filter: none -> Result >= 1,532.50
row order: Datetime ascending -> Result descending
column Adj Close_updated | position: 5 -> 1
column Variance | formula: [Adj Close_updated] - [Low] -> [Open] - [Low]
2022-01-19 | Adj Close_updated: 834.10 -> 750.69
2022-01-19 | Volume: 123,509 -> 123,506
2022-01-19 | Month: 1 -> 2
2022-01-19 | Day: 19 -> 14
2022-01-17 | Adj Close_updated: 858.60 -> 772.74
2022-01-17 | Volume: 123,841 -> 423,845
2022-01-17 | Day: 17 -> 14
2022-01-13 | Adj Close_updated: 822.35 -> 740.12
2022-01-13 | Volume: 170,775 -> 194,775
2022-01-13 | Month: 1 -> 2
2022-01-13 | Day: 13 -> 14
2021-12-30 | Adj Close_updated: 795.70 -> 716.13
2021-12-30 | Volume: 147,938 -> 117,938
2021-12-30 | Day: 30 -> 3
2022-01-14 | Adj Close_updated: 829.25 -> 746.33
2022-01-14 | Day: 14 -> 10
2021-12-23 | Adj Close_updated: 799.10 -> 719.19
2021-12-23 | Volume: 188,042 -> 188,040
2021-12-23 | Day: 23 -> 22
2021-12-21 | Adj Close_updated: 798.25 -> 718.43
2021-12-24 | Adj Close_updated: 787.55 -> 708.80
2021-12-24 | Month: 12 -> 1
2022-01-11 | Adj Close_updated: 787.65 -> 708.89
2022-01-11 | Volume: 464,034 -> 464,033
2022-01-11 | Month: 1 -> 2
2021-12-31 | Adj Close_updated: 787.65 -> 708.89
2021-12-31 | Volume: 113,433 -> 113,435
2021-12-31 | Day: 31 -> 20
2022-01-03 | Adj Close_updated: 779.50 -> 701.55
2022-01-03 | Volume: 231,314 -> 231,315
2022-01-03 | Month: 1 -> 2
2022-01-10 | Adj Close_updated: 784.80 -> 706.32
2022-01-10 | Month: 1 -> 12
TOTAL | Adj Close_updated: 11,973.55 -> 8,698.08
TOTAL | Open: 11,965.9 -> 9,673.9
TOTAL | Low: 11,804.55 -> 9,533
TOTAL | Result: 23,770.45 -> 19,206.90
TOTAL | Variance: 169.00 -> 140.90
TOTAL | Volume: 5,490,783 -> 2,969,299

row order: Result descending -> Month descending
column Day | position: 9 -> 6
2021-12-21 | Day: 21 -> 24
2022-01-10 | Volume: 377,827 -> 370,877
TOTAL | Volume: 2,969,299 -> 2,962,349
+ + + +
> [What the task asks]
This calls for repeating all of the records, character for character.

> [Exercise output]
filter: none -> Result >= 1,532.50
row order: Datetime ascending -> Result descending
column Adj Close_updated | position: 5 -> 1
column Variance | formula: [Adj Close_updated] - [Low] -> [Open] - [Low]
2022-01-19 | Adj Close_updated: 834.10 -> 750.69
2022-01-19 | Volume: 123,509 -> 123,506
2022-01-19 | Month: 1 -> 2
2022-01-19 | Day: 19 -> 14
2022-01-17 | Adj Close_updated: 858.60 -> 772.74
2022-01-17 | Volume: 123,841 -> 423,845
2022-01-17 | Day: 17 -> 14
2022-01-13 | Adj Close_updated: 822.35 -> 740.12
2022-01-13 | Volume: 170,775 -> 194,775
2022-01-13 | Month: 1 -> 2
2022-01-13 | Day: 13 -> 14
2021-12-30 | Adj Close_updated: 795.70 -> 716.13
2021-12-30 | Volume: 147,938 -> 117,938
2021-12-30 | Day: 30 -> 3
2022-01-14 | Adj Close_updated: 829.25 -> 746.33
2022-01-14 | Day: 14 -> 10
2021-12-23 | Adj Close_updated: 799.10 -> 719.19
2021-12-23 | Volume: 188,042 -> 188,040
2021-12-23 | Day: 23 -> 22
2021-12-21 | Adj Close_updated: 798.25 -> 718.43
2021-12-24 | Adj Close_updated: 787.55 -> 708.80
2021-12-24 | Month: 12 -> 1
2022-01-11 | Adj Close_updated: 787.65 -> 708.89
2022-01-11 | Volume: 464,034 -> 464,033
2022-01-11 | Month: 1 -> 2
2021-12-31 | Adj Close_updated: 787.65 -> 708.89
2021-12-31 | Volume: 113,433 -> 113,435
2021-12-31 | Day: 31 -> 20
2022-01-03 | Adj Close_updated: 779.50 -> 701.55
2022-01-03 | Volume: 231,314 -> 231,315
2022-01-03 | Month: 1 -> 2
2022-01-10 | Adj Close_updated: 784.80 -> 706.32
2022-01-10 | Month: 1 -> 12
TOTAL | Adj Close_updated: 11,973.55 -> 8,698.08
TOTAL | Open: 11,965.9 -> 9,673.9
TOTAL | Low: 11,804.55 -> 9,533
TOTAL | Result: 23,770.45 -> 19,206.90
TOTAL | Variance: 169.00 -> 140.90
TOTAL | Volume: 5,490,783 -> 2,969,299

row order: Result descending -> Month descending
column Day | position: 9 -> 6
2021-12-21 | Day: 21 -> 24
2022-01-10 | Volume: 377,827 -> 370,877
TOTAL | Volume: 2,969,299 -> 2,962,349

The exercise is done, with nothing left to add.